I'm working on a project where it is desirable to depart from that for two reasons. The first is implementation size, an embedded/FPGA implementation is in the long term plan and the the primary hash algorithm other places in the project is Blake3. The second is that the PureEdDSA strategy requires two passes over the data being signed/verified, which is undesireable for similar runtime memory reasons.
This market resolves YES if:
I cannot get a signature scheme based EdDSA and Blake3 that signs and verifies in one pass working in a timely manner. (ruled out, I got it working just fine, and then transitioned to Schnorr signatures)
The implementation proves to be unreliable over the first year of use in some way.
There's any security flaw that comes up in the first year of use due to using ~HashEdDSA~ Schnorr signatures with Blake3 instead of PureEdDSA with SHA512.
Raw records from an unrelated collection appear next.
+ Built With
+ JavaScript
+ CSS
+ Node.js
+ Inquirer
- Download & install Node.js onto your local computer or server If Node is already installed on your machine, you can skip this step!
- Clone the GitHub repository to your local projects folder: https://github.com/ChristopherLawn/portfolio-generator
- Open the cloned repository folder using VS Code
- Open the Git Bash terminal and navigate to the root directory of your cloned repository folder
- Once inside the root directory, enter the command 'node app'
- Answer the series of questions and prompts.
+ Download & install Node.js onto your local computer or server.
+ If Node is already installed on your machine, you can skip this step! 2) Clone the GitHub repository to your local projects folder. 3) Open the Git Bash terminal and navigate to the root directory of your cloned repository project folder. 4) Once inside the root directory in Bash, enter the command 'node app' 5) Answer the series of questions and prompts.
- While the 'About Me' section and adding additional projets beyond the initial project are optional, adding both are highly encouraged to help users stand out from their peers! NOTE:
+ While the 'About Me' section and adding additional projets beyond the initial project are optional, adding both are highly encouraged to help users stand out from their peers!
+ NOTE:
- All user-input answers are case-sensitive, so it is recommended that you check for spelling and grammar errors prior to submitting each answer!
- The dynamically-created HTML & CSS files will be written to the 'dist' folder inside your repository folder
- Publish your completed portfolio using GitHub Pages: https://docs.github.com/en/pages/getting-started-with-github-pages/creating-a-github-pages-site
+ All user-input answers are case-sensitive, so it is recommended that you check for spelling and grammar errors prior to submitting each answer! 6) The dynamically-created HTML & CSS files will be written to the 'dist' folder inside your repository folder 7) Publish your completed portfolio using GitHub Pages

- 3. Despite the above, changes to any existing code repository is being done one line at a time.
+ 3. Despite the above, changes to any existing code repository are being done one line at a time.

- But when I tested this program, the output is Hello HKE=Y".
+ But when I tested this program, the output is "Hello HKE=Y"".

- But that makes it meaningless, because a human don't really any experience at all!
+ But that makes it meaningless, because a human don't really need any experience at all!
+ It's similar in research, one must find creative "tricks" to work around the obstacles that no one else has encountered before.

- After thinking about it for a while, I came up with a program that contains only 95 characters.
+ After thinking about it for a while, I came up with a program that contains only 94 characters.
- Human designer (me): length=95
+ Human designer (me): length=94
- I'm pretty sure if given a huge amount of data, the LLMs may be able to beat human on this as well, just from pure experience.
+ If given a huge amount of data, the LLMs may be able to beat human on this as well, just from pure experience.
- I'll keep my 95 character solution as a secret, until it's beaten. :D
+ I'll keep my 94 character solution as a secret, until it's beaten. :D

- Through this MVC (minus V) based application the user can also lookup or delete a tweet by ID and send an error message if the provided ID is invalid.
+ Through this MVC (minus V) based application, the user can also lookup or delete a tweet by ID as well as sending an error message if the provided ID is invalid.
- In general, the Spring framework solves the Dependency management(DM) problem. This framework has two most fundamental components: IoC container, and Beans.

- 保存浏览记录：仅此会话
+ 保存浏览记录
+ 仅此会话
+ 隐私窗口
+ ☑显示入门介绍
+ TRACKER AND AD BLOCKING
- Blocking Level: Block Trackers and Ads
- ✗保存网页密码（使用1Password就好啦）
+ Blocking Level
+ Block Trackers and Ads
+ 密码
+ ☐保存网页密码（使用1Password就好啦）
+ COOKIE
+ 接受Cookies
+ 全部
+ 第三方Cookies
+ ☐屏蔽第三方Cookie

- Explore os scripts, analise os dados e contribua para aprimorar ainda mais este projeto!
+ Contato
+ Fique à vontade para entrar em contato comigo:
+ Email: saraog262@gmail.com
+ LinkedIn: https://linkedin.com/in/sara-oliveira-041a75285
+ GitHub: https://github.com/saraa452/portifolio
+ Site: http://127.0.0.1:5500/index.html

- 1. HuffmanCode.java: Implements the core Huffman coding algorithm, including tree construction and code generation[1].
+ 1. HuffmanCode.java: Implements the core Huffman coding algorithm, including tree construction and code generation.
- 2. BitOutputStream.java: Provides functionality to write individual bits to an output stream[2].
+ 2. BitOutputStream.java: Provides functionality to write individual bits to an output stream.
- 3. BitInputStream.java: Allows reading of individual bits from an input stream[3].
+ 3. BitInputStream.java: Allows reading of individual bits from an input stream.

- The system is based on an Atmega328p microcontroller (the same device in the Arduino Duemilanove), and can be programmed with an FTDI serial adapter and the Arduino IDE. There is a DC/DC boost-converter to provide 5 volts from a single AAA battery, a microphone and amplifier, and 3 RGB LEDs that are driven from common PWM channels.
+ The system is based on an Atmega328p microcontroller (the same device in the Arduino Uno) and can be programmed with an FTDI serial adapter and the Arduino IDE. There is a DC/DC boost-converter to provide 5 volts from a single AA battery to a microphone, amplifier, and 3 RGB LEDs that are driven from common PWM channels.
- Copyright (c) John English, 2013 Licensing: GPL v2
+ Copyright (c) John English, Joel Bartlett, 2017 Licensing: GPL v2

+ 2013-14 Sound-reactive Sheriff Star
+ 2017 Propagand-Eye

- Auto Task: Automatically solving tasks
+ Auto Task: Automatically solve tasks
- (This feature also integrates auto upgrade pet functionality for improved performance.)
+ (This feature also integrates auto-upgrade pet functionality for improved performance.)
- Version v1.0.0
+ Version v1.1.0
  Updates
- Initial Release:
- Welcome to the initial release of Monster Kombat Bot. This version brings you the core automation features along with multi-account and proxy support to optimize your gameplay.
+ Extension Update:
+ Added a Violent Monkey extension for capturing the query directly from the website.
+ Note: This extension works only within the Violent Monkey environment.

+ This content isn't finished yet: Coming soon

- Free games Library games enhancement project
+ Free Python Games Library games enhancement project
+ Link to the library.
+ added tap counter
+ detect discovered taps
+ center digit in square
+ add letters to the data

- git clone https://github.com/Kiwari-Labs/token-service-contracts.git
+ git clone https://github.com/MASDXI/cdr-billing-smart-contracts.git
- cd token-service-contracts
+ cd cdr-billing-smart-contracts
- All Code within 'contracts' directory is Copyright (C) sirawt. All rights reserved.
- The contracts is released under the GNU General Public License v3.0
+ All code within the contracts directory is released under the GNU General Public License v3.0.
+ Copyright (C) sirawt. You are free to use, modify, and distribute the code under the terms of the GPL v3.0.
Any sufficiently compelling unforseen reason that I should have stuck with ed25519 or blake3 and then ed25519 on top of it.
I have the code audited and the auditer finds major problems.
Explicitly excluded from those other reasons:
I am annoyed that I need to implement ~HashEdDSA~ Schnorr(Blake3,Curve25519) multiple times to port the library to multiple languages.
Curve25519 is broken (by quantum computers or otherwise).
Blake3 is broken in a way that also affects the other uses in the project (e.g. collisions can be generated).
The market resolves no if a year after both public release and production use, the market hasn't resolved yes.
I am not a cryptography researcher. I have implemented multiple hash functions and signature schemes (including more complicated group signature schemes), but pretty closely following existing work/papers. This initial version of the project is written in Rust, and will be using existing libraries to the extent possible.